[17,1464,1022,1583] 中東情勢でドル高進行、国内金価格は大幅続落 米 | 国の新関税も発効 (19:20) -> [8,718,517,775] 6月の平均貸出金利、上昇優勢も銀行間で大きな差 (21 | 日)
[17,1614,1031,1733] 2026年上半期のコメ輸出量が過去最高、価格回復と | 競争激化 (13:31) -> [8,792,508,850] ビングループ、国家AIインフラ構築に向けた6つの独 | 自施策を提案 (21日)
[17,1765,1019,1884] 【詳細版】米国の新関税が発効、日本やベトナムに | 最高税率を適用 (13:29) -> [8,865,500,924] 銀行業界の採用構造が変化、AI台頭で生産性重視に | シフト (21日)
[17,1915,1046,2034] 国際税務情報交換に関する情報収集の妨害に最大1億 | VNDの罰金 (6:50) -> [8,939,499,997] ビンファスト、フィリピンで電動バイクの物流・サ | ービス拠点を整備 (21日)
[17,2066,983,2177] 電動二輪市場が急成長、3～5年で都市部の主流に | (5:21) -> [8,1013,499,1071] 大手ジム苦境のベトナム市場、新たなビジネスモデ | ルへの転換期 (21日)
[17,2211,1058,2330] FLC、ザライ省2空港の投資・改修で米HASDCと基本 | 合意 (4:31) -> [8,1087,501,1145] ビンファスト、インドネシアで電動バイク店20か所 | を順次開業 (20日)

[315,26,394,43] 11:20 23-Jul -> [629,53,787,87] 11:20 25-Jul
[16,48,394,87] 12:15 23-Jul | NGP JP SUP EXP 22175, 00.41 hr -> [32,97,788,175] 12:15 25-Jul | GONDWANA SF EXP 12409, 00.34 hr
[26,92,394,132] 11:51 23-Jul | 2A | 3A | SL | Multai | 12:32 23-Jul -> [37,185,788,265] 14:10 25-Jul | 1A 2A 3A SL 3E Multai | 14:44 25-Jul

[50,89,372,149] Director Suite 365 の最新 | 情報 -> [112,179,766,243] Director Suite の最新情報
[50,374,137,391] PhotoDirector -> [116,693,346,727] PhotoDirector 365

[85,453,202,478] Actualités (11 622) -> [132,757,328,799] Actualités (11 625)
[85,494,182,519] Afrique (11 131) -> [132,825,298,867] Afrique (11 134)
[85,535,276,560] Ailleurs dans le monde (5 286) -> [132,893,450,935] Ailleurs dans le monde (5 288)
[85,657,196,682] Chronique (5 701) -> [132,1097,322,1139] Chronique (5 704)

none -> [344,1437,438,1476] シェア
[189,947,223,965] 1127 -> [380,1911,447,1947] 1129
⁂
### Directions
Apply a filter for "ビンファスト" to the data above, then copy each line that matches.

### Result of the exercise
[17,1915,1046,2034] 国際税務情報交換に関する情報収集の妨害に最大1億 | VNDの罰金 (6:50) -> [8,939,499,997] ビンファスト、フィリピンで電動バイクの物流・サ | ービス拠点を整備 (21日)
[17,2211,1058,2330] FLC、ザライ省2空港の投資・改修で米HASDCと基本 | 合意 (4:31) -> [8,1087,501,1145] ビンファスト、インドネシアで電動バイク店20か所 | を順次開業 (20日)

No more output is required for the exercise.